### HOW TO COMPLETE THIS TASK
Please restate, word for word, the lines below that begin at the one with "[128,399,672,447] Persone in" and end at the one with "[128,457,646,505] Persone in". Leave out all other lines.

(Detected change data)
---

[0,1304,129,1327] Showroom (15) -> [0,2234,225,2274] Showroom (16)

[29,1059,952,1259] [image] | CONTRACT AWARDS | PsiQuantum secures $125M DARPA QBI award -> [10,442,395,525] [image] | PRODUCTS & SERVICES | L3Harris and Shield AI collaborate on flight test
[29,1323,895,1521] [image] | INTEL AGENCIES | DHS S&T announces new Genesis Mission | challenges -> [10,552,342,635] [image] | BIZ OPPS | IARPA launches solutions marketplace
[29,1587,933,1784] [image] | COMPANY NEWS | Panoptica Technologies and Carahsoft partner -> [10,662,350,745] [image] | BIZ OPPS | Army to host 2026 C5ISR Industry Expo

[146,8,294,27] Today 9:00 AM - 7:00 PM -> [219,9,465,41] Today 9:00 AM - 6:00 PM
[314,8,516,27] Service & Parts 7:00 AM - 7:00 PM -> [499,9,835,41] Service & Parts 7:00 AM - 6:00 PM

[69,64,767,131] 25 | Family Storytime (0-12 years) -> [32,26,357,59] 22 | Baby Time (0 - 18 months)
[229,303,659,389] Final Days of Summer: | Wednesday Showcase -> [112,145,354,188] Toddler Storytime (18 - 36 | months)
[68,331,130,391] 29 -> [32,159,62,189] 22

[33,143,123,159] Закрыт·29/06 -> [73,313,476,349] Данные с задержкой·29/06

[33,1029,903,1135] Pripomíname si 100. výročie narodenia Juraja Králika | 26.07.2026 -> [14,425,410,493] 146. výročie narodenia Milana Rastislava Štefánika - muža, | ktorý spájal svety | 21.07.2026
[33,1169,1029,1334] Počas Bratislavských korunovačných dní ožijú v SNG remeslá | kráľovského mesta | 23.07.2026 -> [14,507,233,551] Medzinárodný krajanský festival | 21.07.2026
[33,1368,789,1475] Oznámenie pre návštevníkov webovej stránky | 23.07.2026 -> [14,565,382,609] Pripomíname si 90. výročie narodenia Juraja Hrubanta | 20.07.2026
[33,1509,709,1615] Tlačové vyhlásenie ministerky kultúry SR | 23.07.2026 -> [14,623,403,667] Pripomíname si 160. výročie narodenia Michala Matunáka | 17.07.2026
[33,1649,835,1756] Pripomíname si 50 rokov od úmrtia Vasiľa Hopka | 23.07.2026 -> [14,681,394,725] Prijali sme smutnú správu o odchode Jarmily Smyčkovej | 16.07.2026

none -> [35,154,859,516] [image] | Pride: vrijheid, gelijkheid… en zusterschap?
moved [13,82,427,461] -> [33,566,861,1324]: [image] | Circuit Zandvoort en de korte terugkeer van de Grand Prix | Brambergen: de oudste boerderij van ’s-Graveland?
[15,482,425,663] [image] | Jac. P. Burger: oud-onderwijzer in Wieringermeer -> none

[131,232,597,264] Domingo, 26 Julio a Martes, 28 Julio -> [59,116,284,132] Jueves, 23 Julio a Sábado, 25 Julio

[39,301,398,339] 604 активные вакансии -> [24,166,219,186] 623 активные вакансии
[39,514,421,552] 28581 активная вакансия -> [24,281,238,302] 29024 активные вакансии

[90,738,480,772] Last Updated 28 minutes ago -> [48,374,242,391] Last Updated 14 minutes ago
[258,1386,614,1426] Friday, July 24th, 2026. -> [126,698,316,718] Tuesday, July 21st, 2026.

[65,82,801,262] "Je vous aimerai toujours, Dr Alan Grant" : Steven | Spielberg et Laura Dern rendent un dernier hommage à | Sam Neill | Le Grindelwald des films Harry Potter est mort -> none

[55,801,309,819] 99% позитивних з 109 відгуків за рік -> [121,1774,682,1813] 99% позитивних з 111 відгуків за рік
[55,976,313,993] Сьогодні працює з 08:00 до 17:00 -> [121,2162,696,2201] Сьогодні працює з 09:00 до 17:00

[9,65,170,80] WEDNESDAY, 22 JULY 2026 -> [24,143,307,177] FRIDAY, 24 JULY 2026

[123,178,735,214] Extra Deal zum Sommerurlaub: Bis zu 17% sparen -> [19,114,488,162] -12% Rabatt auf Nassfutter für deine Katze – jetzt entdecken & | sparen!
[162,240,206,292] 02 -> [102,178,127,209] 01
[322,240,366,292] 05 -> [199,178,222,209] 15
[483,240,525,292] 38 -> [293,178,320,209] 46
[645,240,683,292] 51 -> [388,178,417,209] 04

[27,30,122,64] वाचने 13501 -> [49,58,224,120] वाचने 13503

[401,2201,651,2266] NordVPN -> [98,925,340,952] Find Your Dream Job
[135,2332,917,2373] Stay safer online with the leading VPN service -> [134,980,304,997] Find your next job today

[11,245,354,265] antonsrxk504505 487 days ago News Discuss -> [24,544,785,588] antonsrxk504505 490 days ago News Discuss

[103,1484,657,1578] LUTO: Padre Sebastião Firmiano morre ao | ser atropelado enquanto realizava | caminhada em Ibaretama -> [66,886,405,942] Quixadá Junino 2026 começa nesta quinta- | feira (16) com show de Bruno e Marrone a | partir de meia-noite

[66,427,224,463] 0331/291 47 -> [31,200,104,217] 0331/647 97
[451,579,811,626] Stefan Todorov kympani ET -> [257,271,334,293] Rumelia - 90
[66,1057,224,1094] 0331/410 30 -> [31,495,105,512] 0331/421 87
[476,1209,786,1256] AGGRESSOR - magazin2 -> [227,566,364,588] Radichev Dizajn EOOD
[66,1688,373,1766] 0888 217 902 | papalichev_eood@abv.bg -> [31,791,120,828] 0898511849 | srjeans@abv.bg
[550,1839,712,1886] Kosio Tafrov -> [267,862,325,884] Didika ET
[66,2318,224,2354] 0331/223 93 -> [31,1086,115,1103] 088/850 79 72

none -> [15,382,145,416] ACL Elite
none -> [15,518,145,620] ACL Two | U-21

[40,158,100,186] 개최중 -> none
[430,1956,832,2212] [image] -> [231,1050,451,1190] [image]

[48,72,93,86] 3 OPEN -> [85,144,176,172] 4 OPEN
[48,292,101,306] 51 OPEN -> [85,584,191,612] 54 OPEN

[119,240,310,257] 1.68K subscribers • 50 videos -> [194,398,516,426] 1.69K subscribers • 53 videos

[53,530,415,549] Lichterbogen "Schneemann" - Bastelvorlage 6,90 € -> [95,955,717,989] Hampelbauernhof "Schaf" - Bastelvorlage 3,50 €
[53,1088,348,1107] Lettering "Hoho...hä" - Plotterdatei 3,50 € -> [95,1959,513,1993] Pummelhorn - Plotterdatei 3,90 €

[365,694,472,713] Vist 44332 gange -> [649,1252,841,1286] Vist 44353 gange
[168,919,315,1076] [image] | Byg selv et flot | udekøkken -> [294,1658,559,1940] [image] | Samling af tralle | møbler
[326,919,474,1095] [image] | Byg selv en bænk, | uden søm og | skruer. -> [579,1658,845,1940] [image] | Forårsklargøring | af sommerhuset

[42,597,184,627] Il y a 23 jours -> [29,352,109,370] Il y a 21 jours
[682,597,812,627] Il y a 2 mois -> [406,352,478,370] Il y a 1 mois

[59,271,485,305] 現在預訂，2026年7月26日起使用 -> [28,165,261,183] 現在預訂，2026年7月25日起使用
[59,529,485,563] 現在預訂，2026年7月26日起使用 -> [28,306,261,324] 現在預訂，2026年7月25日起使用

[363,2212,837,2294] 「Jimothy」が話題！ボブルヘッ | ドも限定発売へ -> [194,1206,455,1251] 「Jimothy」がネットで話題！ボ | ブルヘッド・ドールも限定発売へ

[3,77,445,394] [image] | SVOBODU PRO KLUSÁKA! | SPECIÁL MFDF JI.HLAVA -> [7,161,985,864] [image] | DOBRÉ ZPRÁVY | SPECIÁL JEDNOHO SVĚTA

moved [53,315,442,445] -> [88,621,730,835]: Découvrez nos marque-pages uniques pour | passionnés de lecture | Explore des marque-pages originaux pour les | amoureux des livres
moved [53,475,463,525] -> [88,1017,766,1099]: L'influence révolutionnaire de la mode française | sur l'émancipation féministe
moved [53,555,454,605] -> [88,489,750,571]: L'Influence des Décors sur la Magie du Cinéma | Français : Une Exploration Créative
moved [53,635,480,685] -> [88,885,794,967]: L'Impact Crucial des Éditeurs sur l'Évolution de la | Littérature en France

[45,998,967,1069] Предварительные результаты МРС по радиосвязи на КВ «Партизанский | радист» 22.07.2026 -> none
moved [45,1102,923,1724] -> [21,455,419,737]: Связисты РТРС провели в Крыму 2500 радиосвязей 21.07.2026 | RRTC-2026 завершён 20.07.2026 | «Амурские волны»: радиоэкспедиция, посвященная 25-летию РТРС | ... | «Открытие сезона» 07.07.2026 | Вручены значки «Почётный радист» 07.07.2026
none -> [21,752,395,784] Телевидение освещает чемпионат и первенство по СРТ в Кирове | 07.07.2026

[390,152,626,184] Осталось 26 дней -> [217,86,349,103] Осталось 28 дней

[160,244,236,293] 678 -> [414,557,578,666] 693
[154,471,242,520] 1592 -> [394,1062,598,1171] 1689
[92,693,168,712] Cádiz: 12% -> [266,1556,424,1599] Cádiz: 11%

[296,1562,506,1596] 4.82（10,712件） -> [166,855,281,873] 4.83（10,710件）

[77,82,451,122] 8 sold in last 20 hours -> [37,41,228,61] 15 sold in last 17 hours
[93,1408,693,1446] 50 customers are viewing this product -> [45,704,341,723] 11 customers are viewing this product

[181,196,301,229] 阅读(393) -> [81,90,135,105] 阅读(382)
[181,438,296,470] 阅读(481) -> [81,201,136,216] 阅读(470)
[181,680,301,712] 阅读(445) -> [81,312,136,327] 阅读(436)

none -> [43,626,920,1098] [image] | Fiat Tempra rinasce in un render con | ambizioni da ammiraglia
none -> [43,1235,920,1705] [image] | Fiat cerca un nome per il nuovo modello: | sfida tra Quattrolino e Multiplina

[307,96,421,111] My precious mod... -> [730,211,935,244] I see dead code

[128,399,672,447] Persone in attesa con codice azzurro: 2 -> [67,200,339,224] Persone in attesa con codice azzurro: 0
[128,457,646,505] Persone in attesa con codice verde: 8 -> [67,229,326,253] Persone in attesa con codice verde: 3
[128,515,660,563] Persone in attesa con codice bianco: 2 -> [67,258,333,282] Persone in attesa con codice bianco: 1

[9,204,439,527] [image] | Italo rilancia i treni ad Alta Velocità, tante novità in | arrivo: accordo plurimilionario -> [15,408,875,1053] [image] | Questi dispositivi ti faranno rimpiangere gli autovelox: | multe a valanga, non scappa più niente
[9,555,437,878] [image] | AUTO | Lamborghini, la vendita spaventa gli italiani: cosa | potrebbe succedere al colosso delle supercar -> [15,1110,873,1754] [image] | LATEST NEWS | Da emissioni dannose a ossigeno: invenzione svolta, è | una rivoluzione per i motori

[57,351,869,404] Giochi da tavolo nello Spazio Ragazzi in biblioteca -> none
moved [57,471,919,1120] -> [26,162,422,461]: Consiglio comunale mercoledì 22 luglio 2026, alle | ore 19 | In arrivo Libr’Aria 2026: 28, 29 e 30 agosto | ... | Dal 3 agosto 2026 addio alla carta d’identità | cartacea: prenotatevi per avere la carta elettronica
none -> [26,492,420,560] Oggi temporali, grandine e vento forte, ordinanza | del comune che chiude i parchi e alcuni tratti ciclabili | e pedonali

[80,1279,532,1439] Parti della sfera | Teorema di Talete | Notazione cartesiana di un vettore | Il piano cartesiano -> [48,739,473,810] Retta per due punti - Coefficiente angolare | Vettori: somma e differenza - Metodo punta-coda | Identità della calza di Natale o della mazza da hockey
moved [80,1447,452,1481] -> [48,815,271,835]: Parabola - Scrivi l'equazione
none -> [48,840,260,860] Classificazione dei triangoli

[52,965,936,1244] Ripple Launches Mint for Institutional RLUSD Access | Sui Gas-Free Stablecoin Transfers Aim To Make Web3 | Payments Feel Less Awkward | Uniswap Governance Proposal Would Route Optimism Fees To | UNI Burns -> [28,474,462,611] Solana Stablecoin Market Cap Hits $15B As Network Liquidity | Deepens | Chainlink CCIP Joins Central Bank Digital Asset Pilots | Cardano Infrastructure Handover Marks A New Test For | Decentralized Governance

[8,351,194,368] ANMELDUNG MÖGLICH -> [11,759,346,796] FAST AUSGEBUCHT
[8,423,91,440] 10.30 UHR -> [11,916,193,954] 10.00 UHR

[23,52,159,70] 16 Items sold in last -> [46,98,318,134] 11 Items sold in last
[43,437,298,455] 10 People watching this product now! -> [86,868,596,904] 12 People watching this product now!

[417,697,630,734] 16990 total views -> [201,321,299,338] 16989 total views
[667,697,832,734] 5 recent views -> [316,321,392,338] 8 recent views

---

### EXPECTED ANSWER
[128,399,672,447] Persone in attesa con codice azzurro: 2 -> [67,200,339,224] Persone in attesa con codice azzurro: 0
[128,457,646,505] Persone in attesa con codice verde: 8 -> [67,229,326,253] Persone in attesa con codice verde: 3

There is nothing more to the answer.